Many leading operators in US unconventionals are independents with a strong basin position who are free to develop their acreage as required. Their positions are large enough to afford economies of scale and they can adapt to local conditions to determine an optimized approach. And they can revise as they learn or as the context changes. Some companies may tap into a global operation for scale or expertise, but significant variation between plays requires operators to also leverage upstream supply chain services companies with a local presence, for capabilities or “relevant scale” in some workflows.

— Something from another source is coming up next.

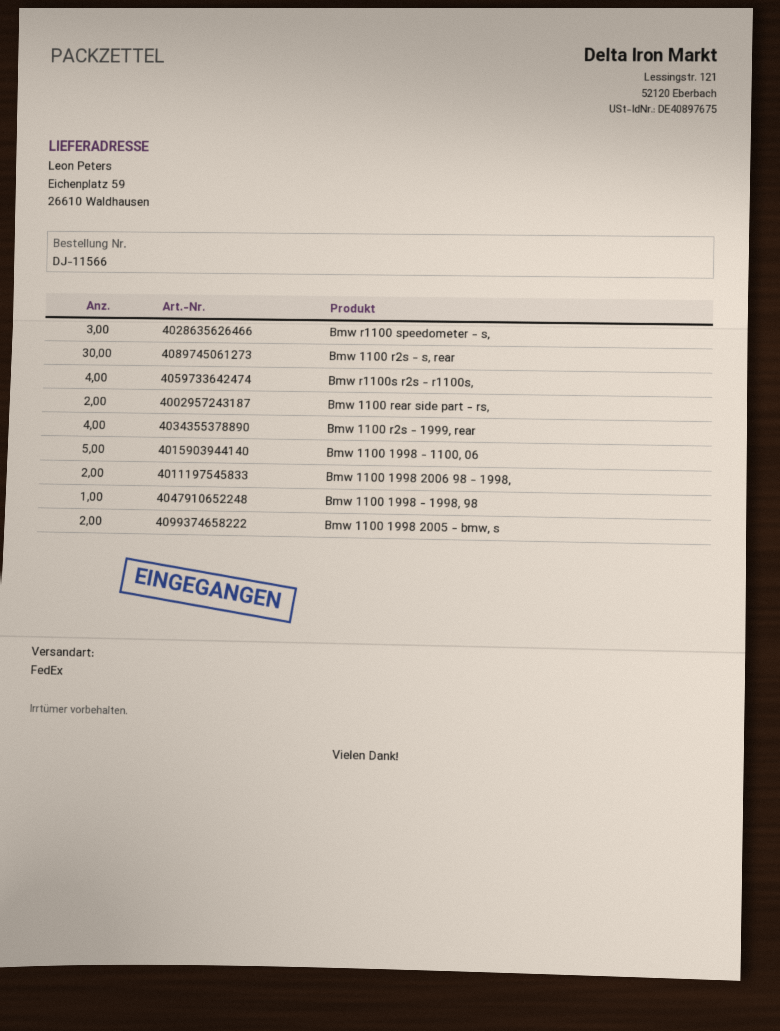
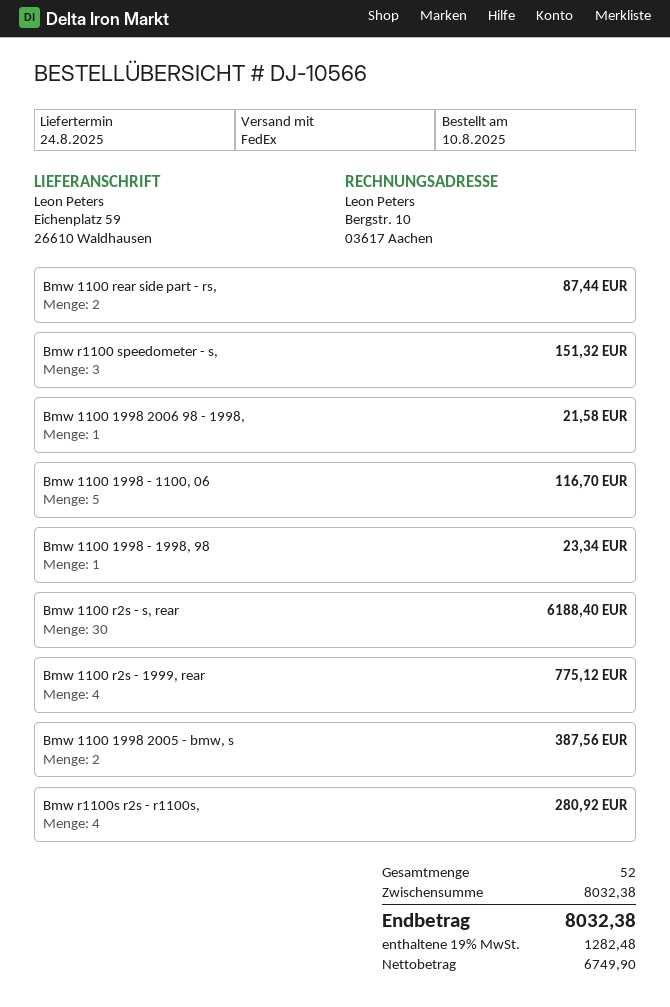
order number: DJ-11566 -> DJ-10566
Bmw 1100 1998 2006 98 - 1998,: 2 -> 1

A growing amount of the functional expertise must be housed within asset teams to enable greater focus on unique applications and circumstances. And with vendors increasingly serving as the “arms and legs” for an enterprise, the remaining organization must be both “leaned out” and made much flatter, with fewer layers and greater spans – efforts must be made to eliminate duplicate or overlapping capabilities, extra layers in the organization, and overhead that is no longer affordable. In many cases, extra layers were created to fit outdated thinking about reporting lines, grade levels, and compensation – thinking that has not kept up with the modern age of knowledge workers or demands of our new economic reality.

Conclusions

The utility of subsurface “big data” and analysis is dependent upon integrating that data into the asset team. For example, in unconventionals, large-scale drilling and completions must efficiently adjust to reflect real-time information to optimize well performance and to manage unforeseen complications, which requires integration across land, geosciences, procurement, drilling, completions, and production. Workflows require better communication between the land staff, geologist, geophysicist, reservoir engineer, and drilling and operations staff. Asset teams that are highly integrated will be more likely to: a) use subsurface data across the entire life-cycle of the asset to plan wells, facilities, staffing, and logistics, b) enable real-time well steering, and c) integrate geology and engineering data while planning well completions (e.g. seismically-derived pore pressure prediction).

As the industry continues to evolve to meet challenges brought on in light of our understanding of the global resource base, climate concerns and other environmental drivers, supply and demand factors, and tax and regulatory regimes – to name but a few – so too must our strategic agenda to better integrate and leverage our geosciences, engineering, and other technical capabilities.